WHAT THE EXERCISE ASKS: In the material below, the lines between the one holding "none -> <div>Please" and the one holding "font-size: 12px ->", inclusive, are to be set down word for word. Pictures stay out.

EXTRACTED RECORDS:
= Beginning of Section =

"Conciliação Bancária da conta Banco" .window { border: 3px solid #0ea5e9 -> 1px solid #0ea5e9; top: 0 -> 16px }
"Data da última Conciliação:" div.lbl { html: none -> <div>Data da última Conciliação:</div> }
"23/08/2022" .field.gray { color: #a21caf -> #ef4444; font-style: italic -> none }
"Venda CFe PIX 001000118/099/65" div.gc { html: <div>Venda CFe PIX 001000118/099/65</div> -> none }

= End of Section =
= Beginning of Section =

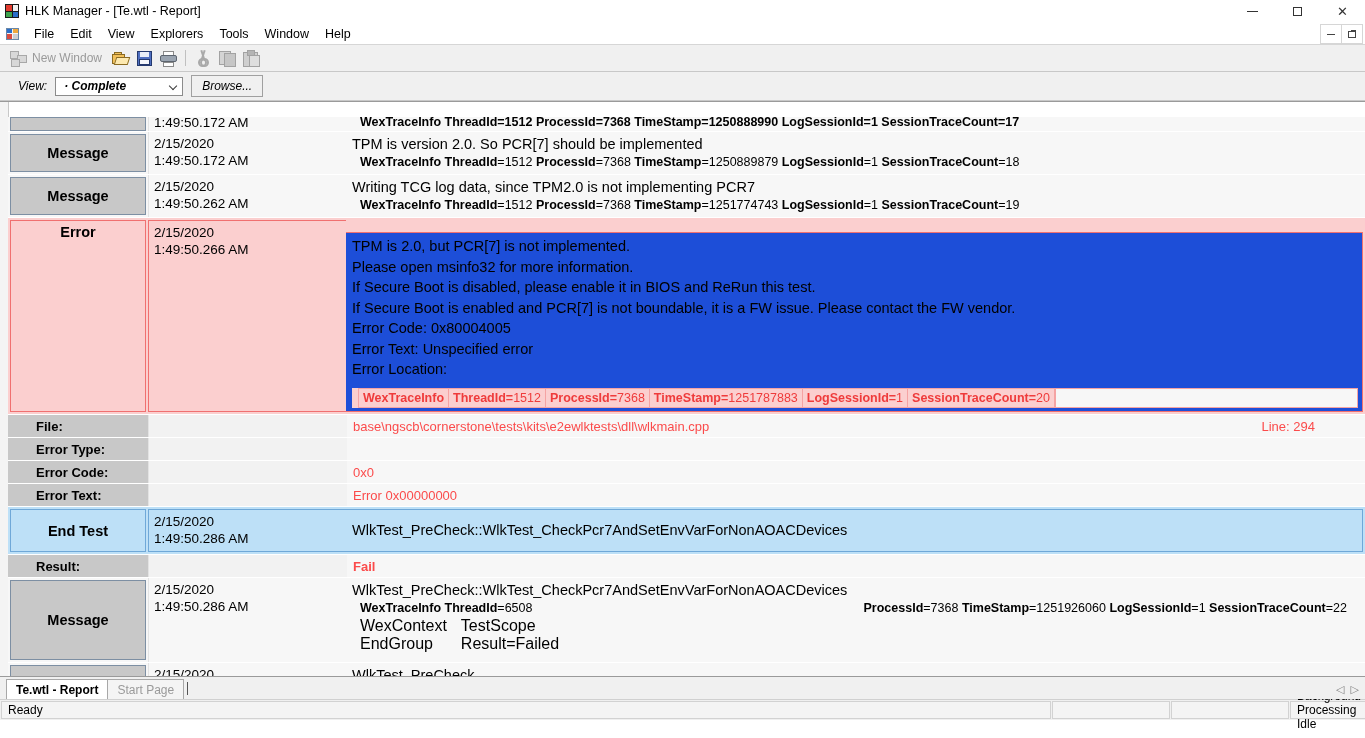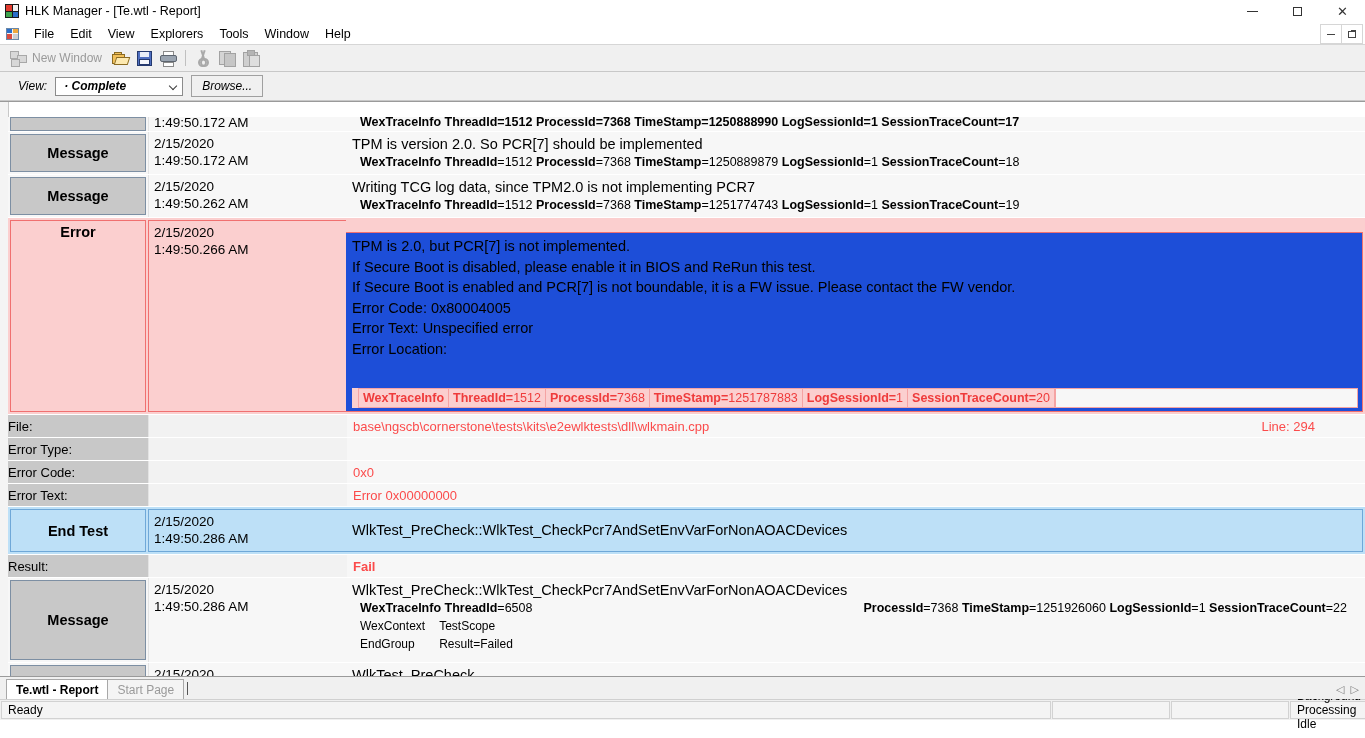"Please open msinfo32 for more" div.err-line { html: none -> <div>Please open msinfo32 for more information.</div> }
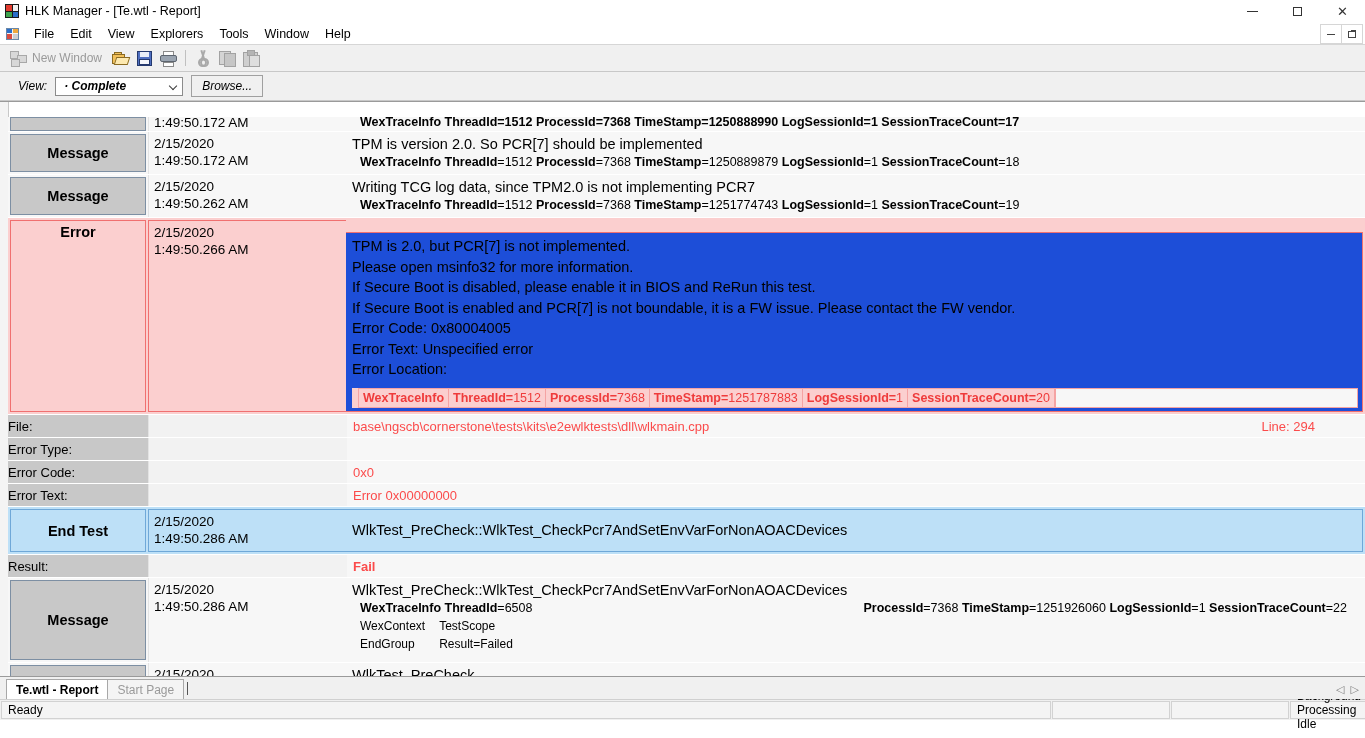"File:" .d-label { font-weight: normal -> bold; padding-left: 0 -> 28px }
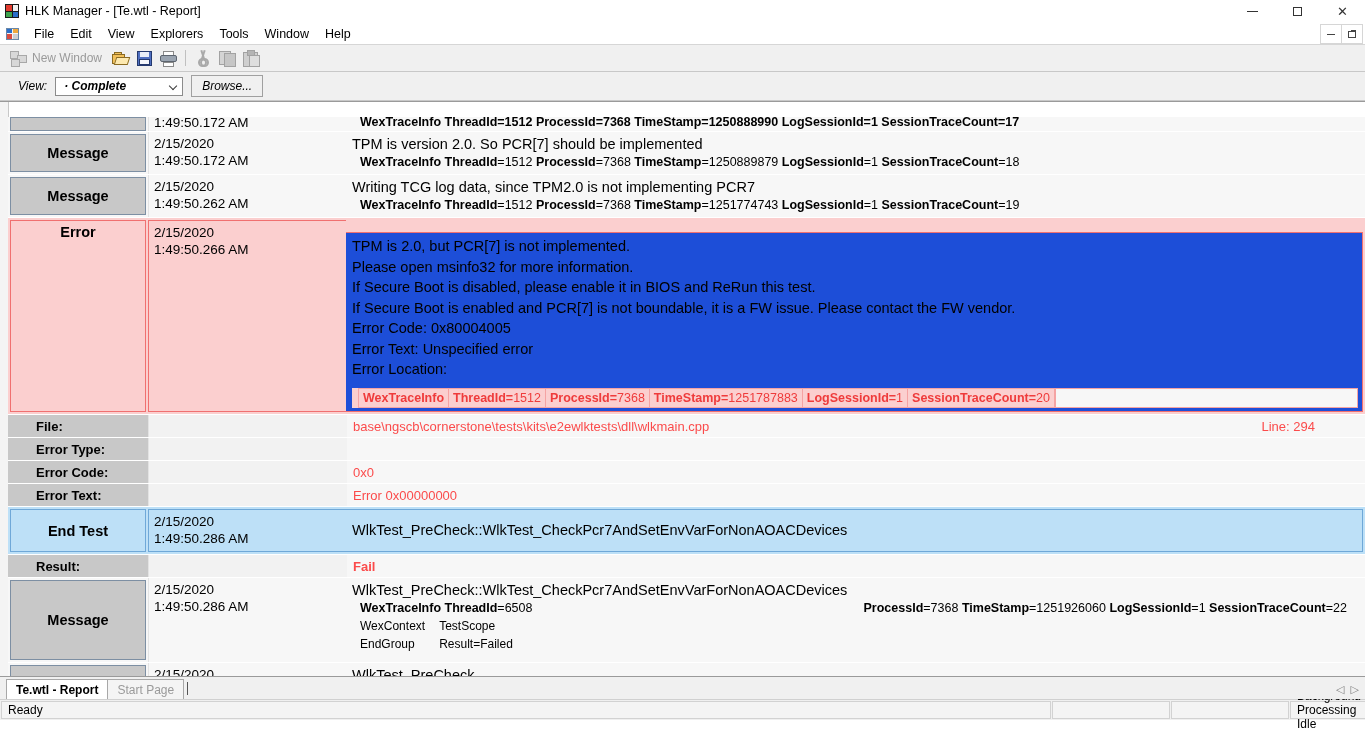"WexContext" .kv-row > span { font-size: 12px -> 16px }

= End of Section =

EXERCISE SOLUTION:
"Please open msinfo32 for more" div.err-line { html: none -> <div>Please open msinfo32 for more information.</div> }
"File:" .d-label { font-weight: normal -> bold; padding-left: 0 -> 28px }
"WexContext" .kv-row > span { font-size: 12px -> 16px }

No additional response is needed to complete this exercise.